Where a line contains the word "install", copy that line from the records below.

Detected change data
::::::

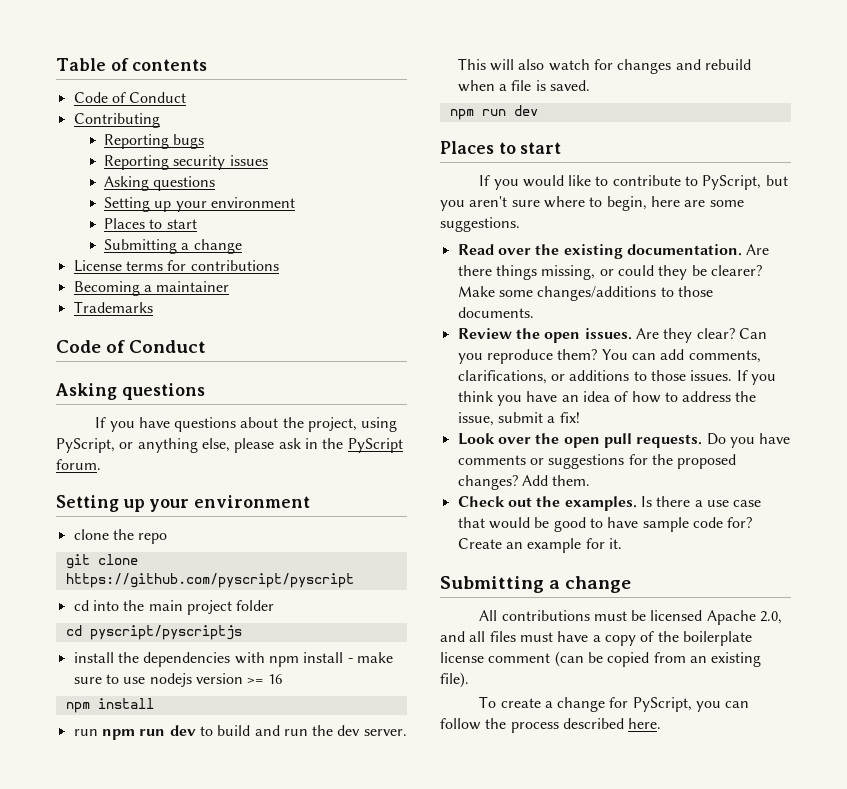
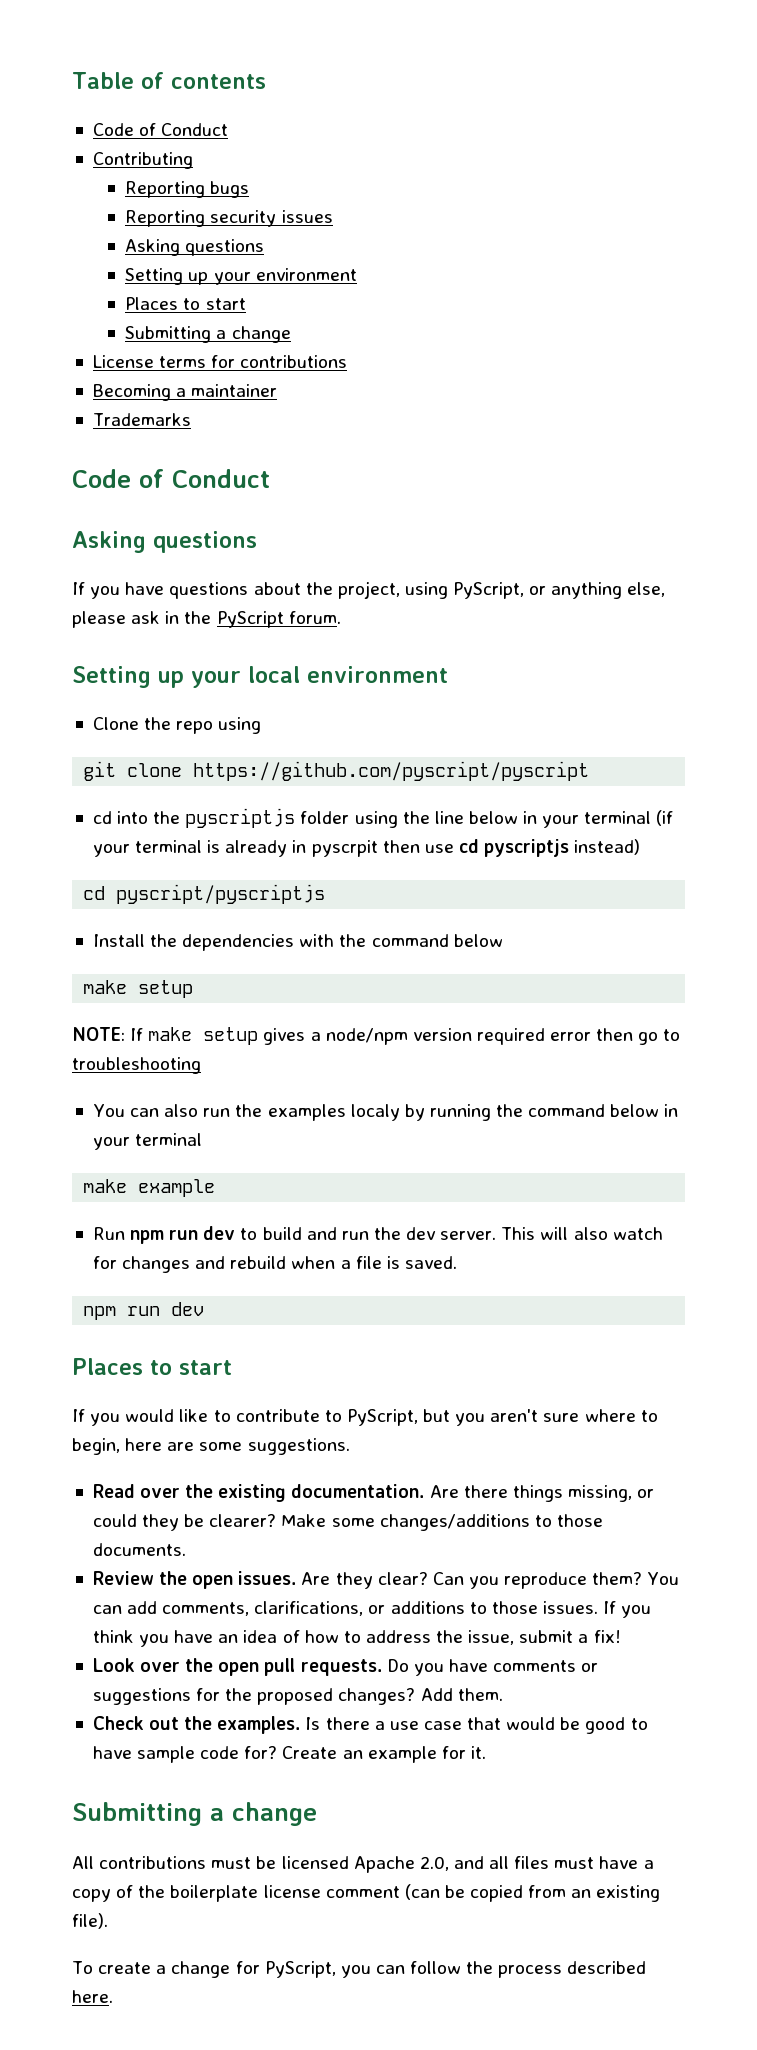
[194,495,311,508] [73,529,109,540] environment // clone -> [248,666,448,683] [92,717,139,730] local environment // Clone
(168, 538) none -> [218,717,262,734] using
[148,600,232,615] main project -> [185,808,296,828] pyscriptjs
(275, 605) none -> [354,810,674,828] [92,839,641,857] using the line below in your terminal (if your terminal is already in pyscrpit then use cd pyscriptjs instead)
[73,652,114,663] install -> [92,934,145,947] Install
[268,652,393,667] [73,673,282,687] [65,698,154,713] [73,729,98,736] npm install - make sure to use nodejs version >= 16 // npm install // run -> [339,934,503,947] [83,980,194,998] [72,1027,681,1045] [72,1057,201,1074] [92,1104,679,1121] [92,1133,203,1150] [83,1179,216,1197] [92,1227,125,1240] the command below // make setup // NOTE: If make setup gives a node/npm version required error then go to troubleshooting // You can also run the examples localy by running the command below in your terminal // make example // Run

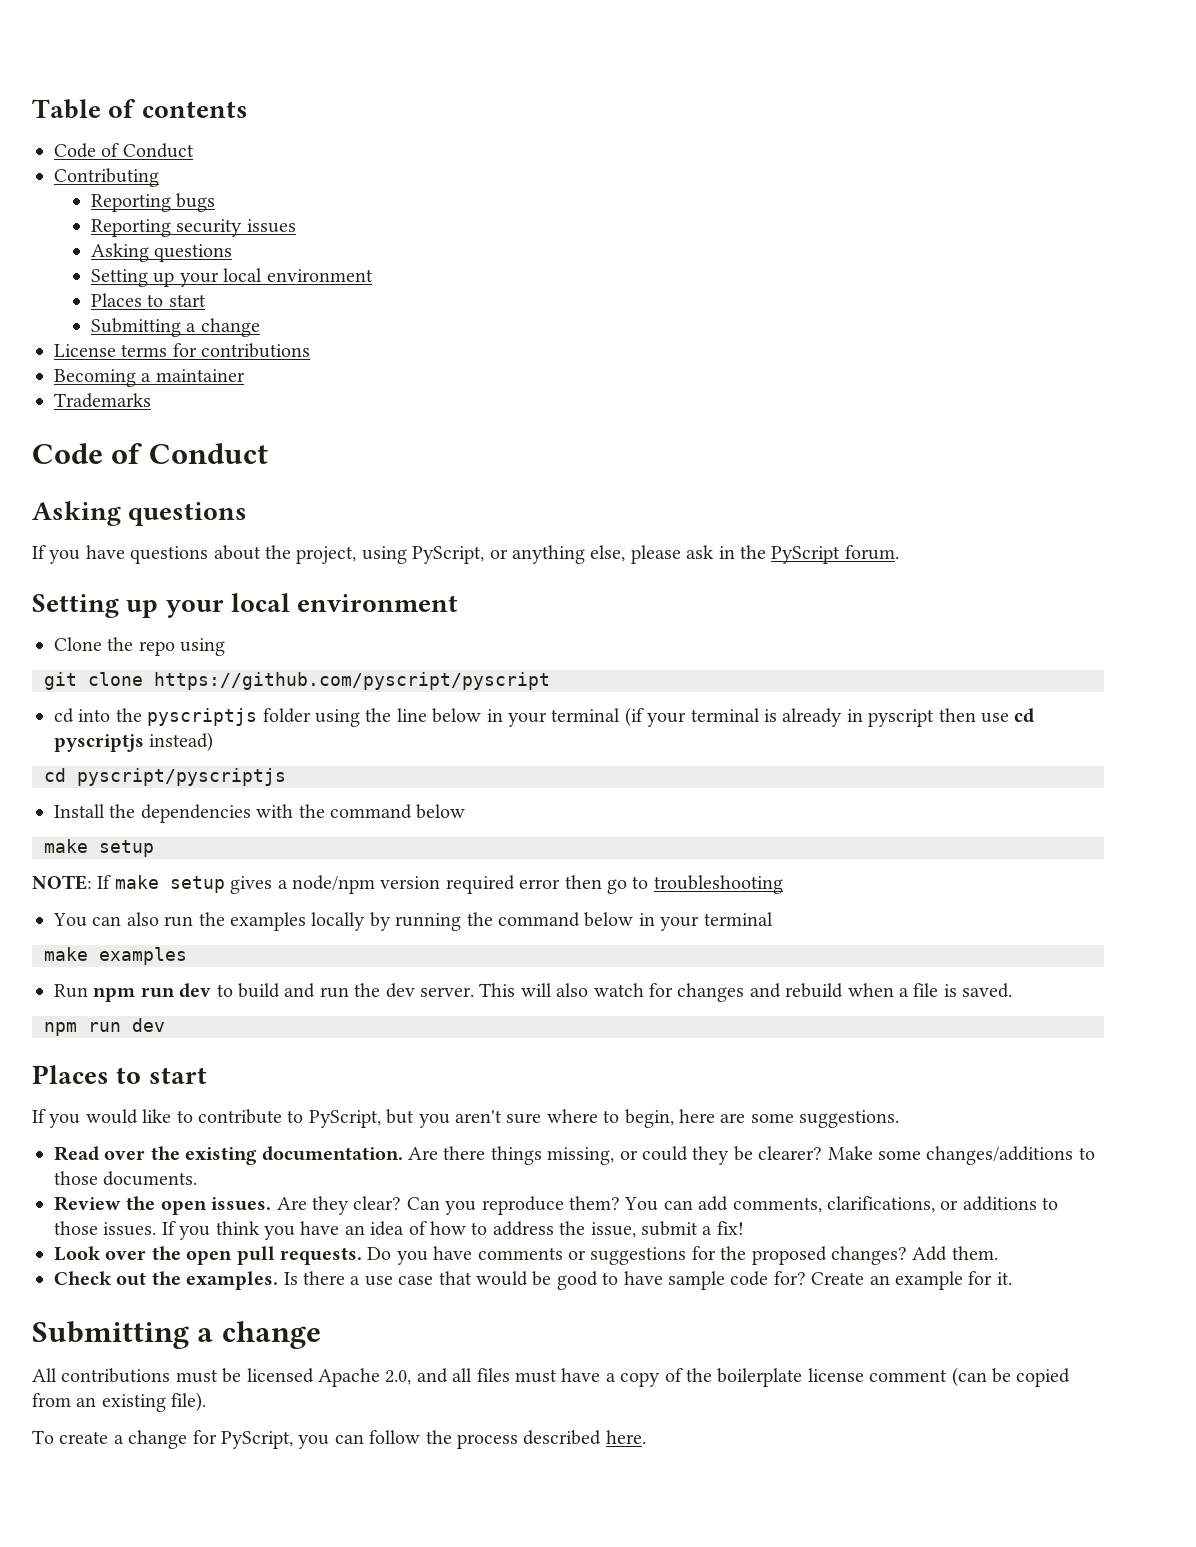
(251, 278) none -> [223,268,263,282] local
[311,840,378,857] pyscrpit -> [868,709,935,727] pyscript
[350,1104,400,1121] localy -> [311,912,366,931] locally
[138,1179,216,1197] example -> [99,947,187,965] examples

::::::

> _EXERCISE SOLUTION_
[73,652,114,663] install -> [92,934,145,947] Install
[268,652,393,667] [73,673,282,687] [65,698,154,713] [73,729,98,736] npm install - make sure to use nodejs version >= 16 // npm install // run -> [339,934,503,947] [83,980,194,998] [72,1027,681,1045] [72,1057,201,1074] [92,1104,679,1121] [92,1133,203,1150] [83,1179,216,1197] [92,1227,125,1240] the command below // make setup // NOTE: If make setup gives a node/npm version required error then go to troubleshooting // You can also run the examples localy by running the command below in your terminal // make example // Run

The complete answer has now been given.